Muito agonizante. Então, mui
rapidamente, para que não haja suspeitas, ditarás o testamento, que é curto e
breve: “deixo tudo para minha fiel esposa Filomena.”
—
E o que ganho com toda esta pantomima?
—
Ora, é um trabalho breve e suave, este que eu te encomendo de muito bom grado e
generosidade. Não durará, à penumbra do anoitecer, mais que uns poucos minutos,
se tantos. Para ti, nada mais cômodo que te passares pelo meu defunto, coisa à
qual — eu que o diga! — já estás mui bem habituado. Se fizeres tudo o que te digo,
eu te darei duas moedas de ouro flamengas, cunhadas em Antuérpia, e que te valem
mais que um ano de trabalho duro.
O
sapateiro, sem grande esforço, anuiu.
Veio
o notário, carrancudo e altivo como sempre, trazendo um imenso livro
embolorado, pena e tinteiro.
Fingindo-se
muito enfermo, disse o sapateiro ao tabelião:
—Deixo
tudo à minha fiel esposa Filomena.
O
notário, sem pestanejar e com muita pressa — afinal, era domingo, e a sua
amante, àquelas horas, já devia estar bem perfumada —, rabiscou o que lhe fora
dito, sem erguer a vista ou hesitar na fluidez de sua indefectível escrita
oficial. A viúva exultou. Mas empalideceu,
quando ouviu o que, em continuação, improvisou o ardiloso sapateiro:
—
Exceto as notas promissórias. Estas eu as deixo Francesco di Ser Pietro Romano,
meu bom amigo, a quem muito devo, e que é o meu fiel vizinho sapateiro.
O
sapateiro fez uma careta horripilante, engasgou, arregalou e revolveu horrivelmente
os olhos monstruosos e agônicos e, numa convulsão grotesca, que lhe fez
encrespar as garras e repuxar os lábios, finalmente — e com as graças de Deus —
expirou.
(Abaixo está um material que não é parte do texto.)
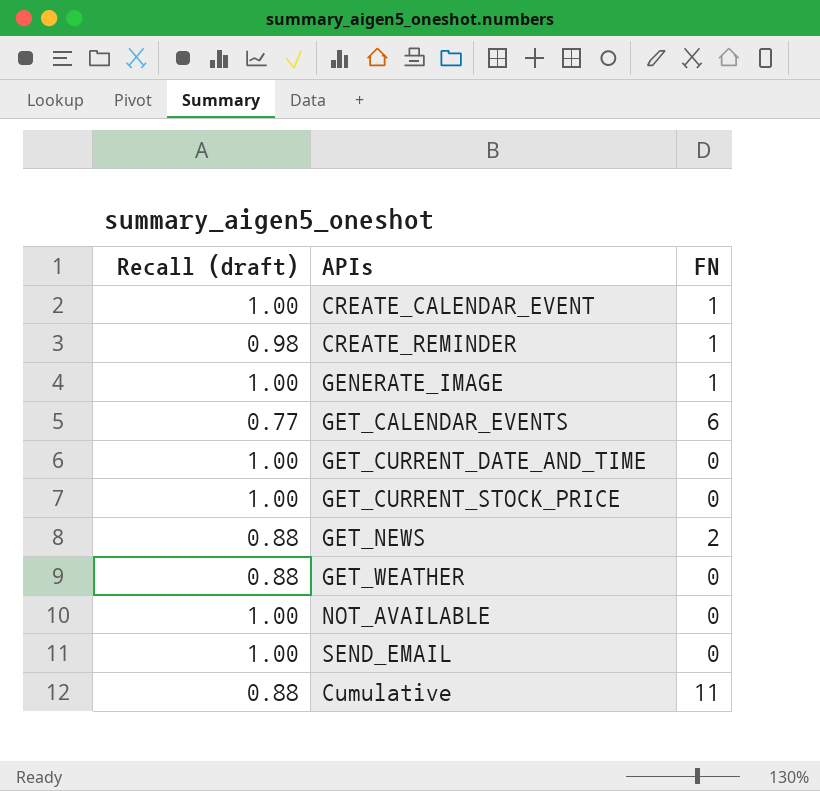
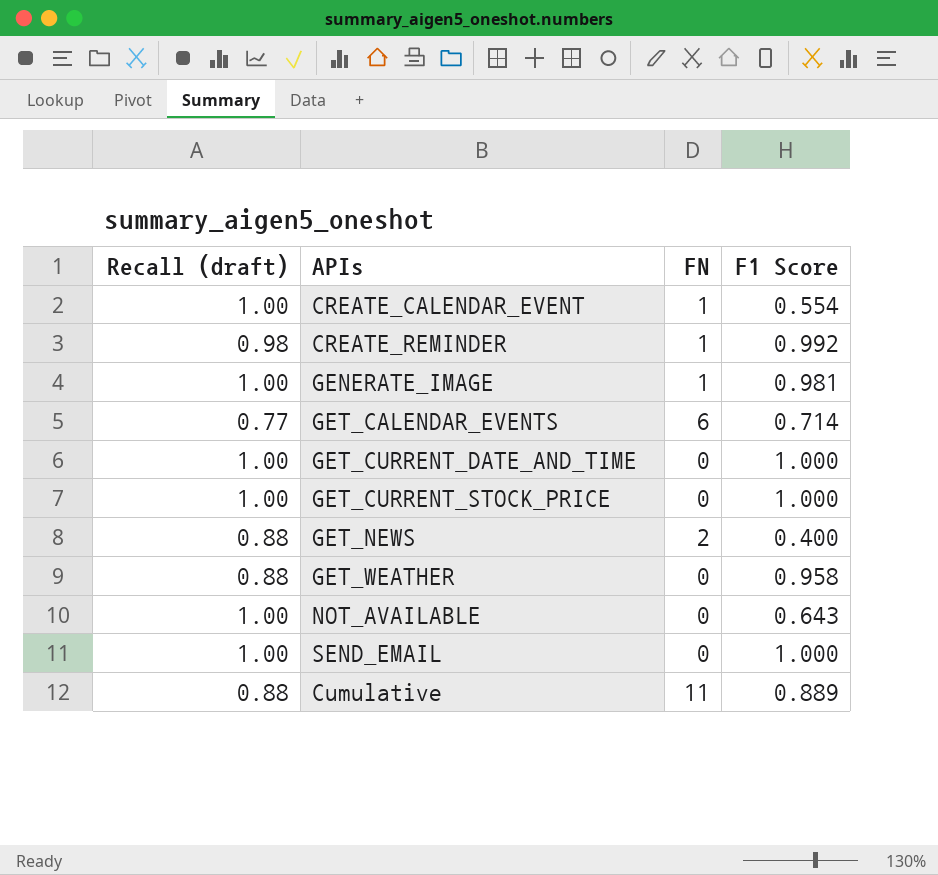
column F1 Score | position: none -> 4

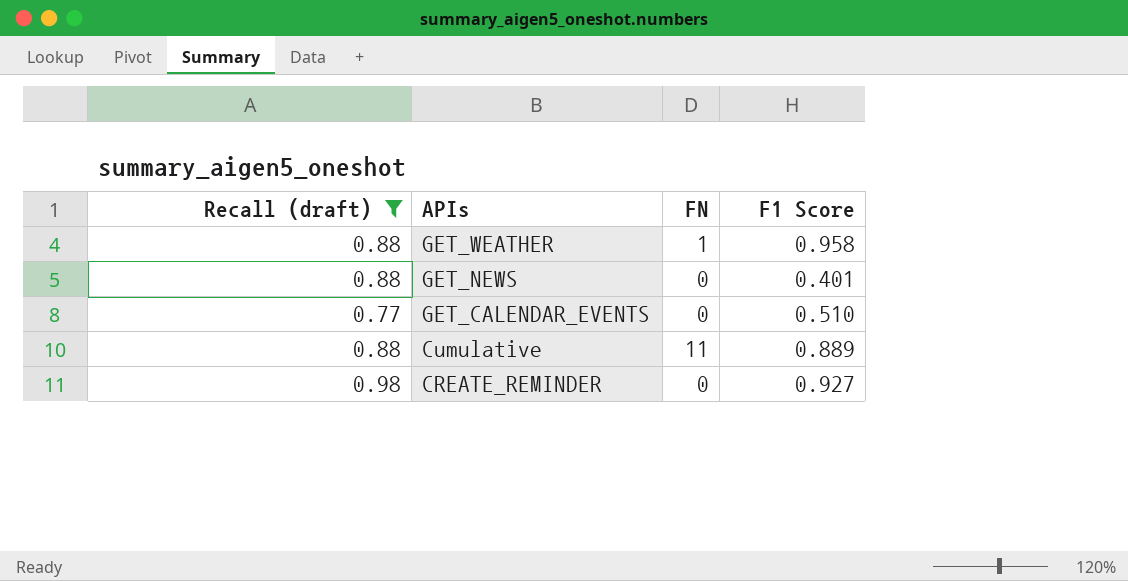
filter: none -> Recall (draft) != 1.00
row order: none -> APIs descending
GET_WEATHER | FN: 0 -> 1
GET_NEWS | FN: 2 -> 0
GET_NEWS | F1 Score: 0.400 -> 0.401
GET_CALENDAR_EVENTS | FN: 6 -> 0
GET_CALENDAR_EVENTS | F1 Score: 0.714 -> 0.510
CREATE_REMINDER | FN: 1 -> 0
CREATE_REMINDER | F1 Score: 0.992 -> 0.927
O notário coroou a escritura
com a sua floreada e austera assinatura, bateu com força e impaciência o livro
empoeirado (o que fez a viúva contrafeita espirrar várias vezes) e partiu, pomposamente,
arrastando consigo a dignidade do cargo, sem dizer palavra.
Decerto
que a viúva teve ímpetos de esgoelar o sapateiro ali mesmo, mas se conteve.
Afinal, para um ardil, somente outro maior.
Hoje,
a astuta viúva é falecida, mas nada lhe faltou enquanto viveu. E, hoje, eu — eu
mesmo, que fui um dia um pobre sapateiro de província— sou agora (e serei
doravante) um próspero mercador (graças ao inesperado capital), que se regala com lautos manjares reais,
oferecidos em troca de generosos favores absconsos. Alguns destes jantares mui deliciosos foram furtados às vinhas deixadas por uma viúva, uma alma magnânima
e sagaz, que teve a infelicidade de morrer sem prole masculina, e desfrutou da
amarga sina de desposar um marido que temia fazer um simples e trivial testamento.